December 2016 through January 2017 – Locate Uranus with the Unaided Eye
Two Star Gazes in January 2017
Continue to check this home page posting as weather and road conditions could change the venue or postpone and possibly cancel a star gaze. Check-in again after 5:00 p.m. on the afternoon of the observing session for the latest info and update. (Image credit: Spencer Black, taken at Grassland Mountain Observatory)
20 January 2017 – Friday night – The location for this star gaze will be Grassland Mountain Observatory in Madison County. The weather backup night is Saturday, January 21st. This event is free and open to the general public — registration is not necessary to attend. A temporary gate code, required for entry, will be provided the day of the star gaze by 5:00 p.m. Directions to Grassland Mountain Observatory can be found here.
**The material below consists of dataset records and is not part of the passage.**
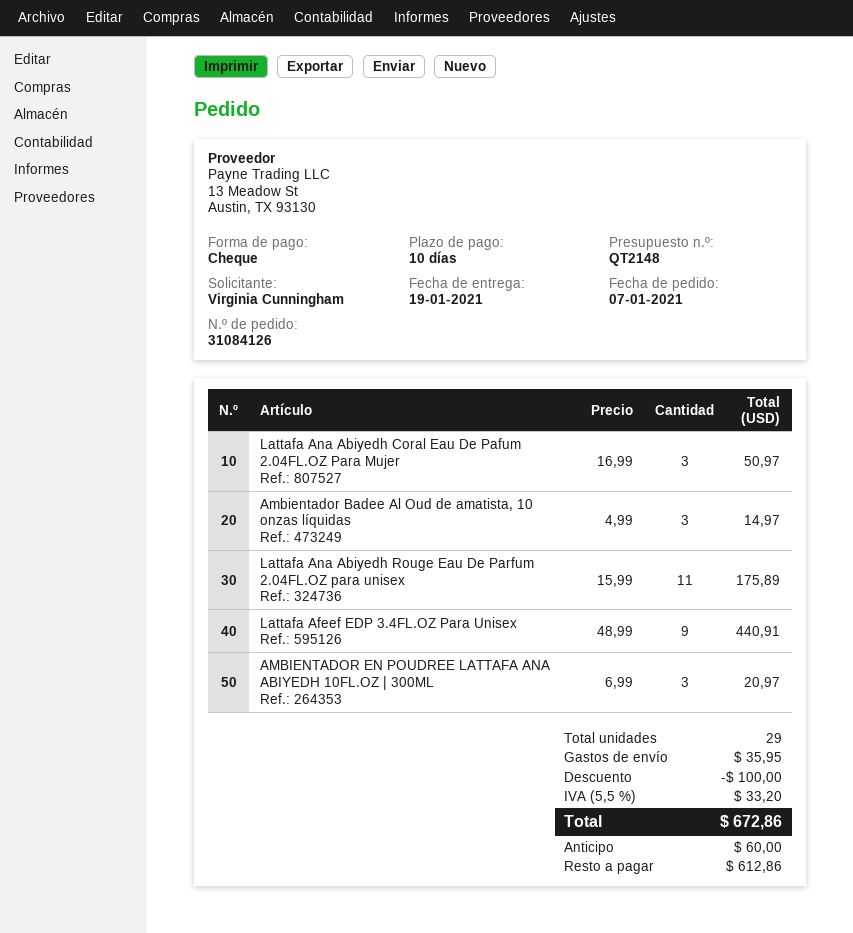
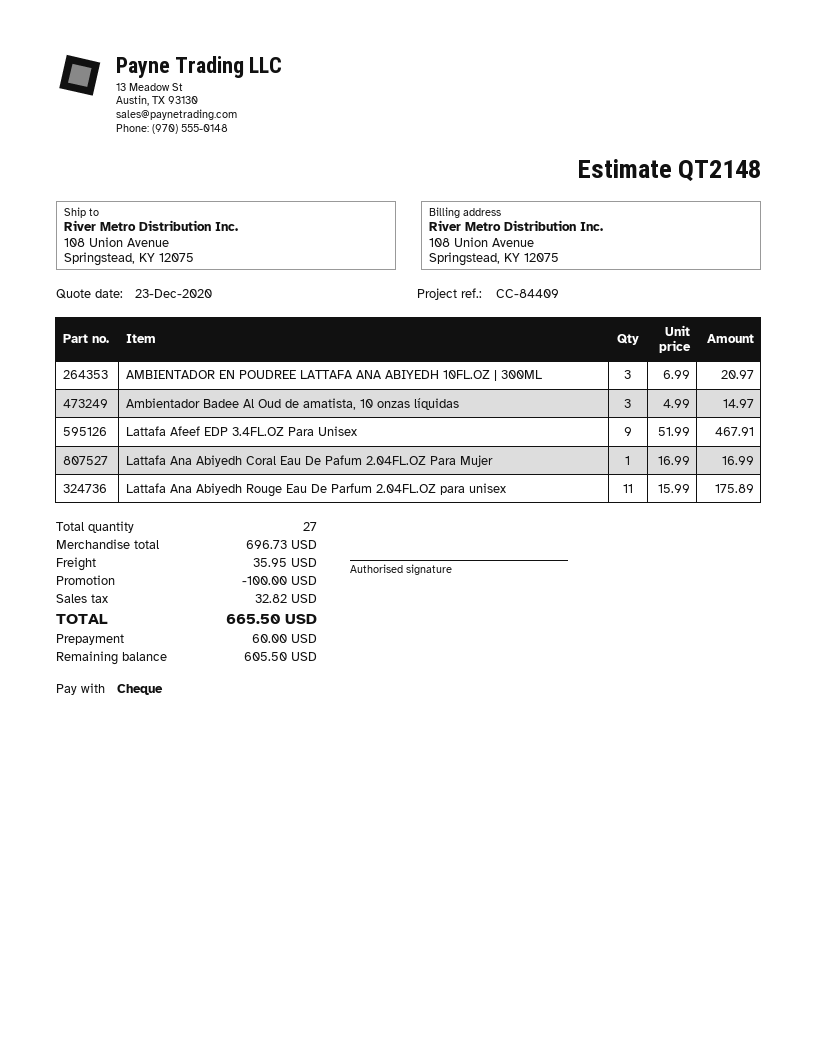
Lattafa Ana Abiyedh Coral Eau De Pafum 2.04FL.OZ Para Mujer: 3 x 16.99 = 50.97 -> 1 x 16.99 = 16.99
Lattafa Afeef EDP 3.4FL.OZ Para Unisex: 9 x 48.99 = 440.91 -> 9 x 51.99 = 467.91
total quantity: 29 -> 27
tax: 33.20 -> 32.82
total: 672.86 -> 665.50
balance: 612.86 -> 605.50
In the event that road conditions prevent access to GMO, the backup location will be the Tanbark Ridge Overlook on the Blue Ridge Parkway. Sunset occurs at 5:46 p.m.
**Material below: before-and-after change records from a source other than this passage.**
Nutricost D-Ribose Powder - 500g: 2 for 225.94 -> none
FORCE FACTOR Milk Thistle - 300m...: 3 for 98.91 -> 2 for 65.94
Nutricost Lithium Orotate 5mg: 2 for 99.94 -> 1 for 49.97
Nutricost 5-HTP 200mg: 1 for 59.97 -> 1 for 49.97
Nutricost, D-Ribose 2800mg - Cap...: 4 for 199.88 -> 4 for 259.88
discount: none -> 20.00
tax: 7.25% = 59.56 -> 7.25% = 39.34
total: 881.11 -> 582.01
27 January 2017 – Friday night – The location for this star gaze will be Lookout Observatory on the north end of the UNC-Asheville campus. The weather backup night is Saturday, January 28th. This event is free and open to the general public. Registration is now closed – please visit the UNCA Lookout Observatory website to sign up on a waiting list. Sunset occurs at 5:53 p.m. with shuttle service beginning at 6:30 p.m.
Evenings of 30 January to 1 February 2017 – Conjunction of Venus and Mars with the Crescent Moon
2 February 2017 – Next Club Meeting
Thursday night, 7:00 – 9:00 p.m. – In the Manheimer Room at the lower level of the Reuter Center on the UNC Asheville campus. This meeting is free and open to the general public.
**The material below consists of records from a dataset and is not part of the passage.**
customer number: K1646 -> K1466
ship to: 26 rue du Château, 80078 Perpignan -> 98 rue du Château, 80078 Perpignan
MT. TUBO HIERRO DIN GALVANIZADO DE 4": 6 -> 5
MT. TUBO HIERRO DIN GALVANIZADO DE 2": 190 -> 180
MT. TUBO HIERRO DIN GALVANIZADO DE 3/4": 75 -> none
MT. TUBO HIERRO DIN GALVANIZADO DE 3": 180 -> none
Judy Beck, University of North Carolina Asheville – Gravity: From Newton to Planet Nine
Gravity’s influence can be felt across vast expanses of the universe and dictates how galaxies, stars – and black holes – are formed, yet it is the weakest of the four fundamental forces of nature. Despite the gravitational tug of the entire Earth holding it down, lifting an apple from its surface is a simple matter.
When Galileo dropped spheres from the Leaning Tower of Pisa and demonstrated that objects of different masses fall to Earth at the same rate (an experiment reproduced by astronauts on the Moon), he began a scientific revolution that would have “heavy” consequences. Read more…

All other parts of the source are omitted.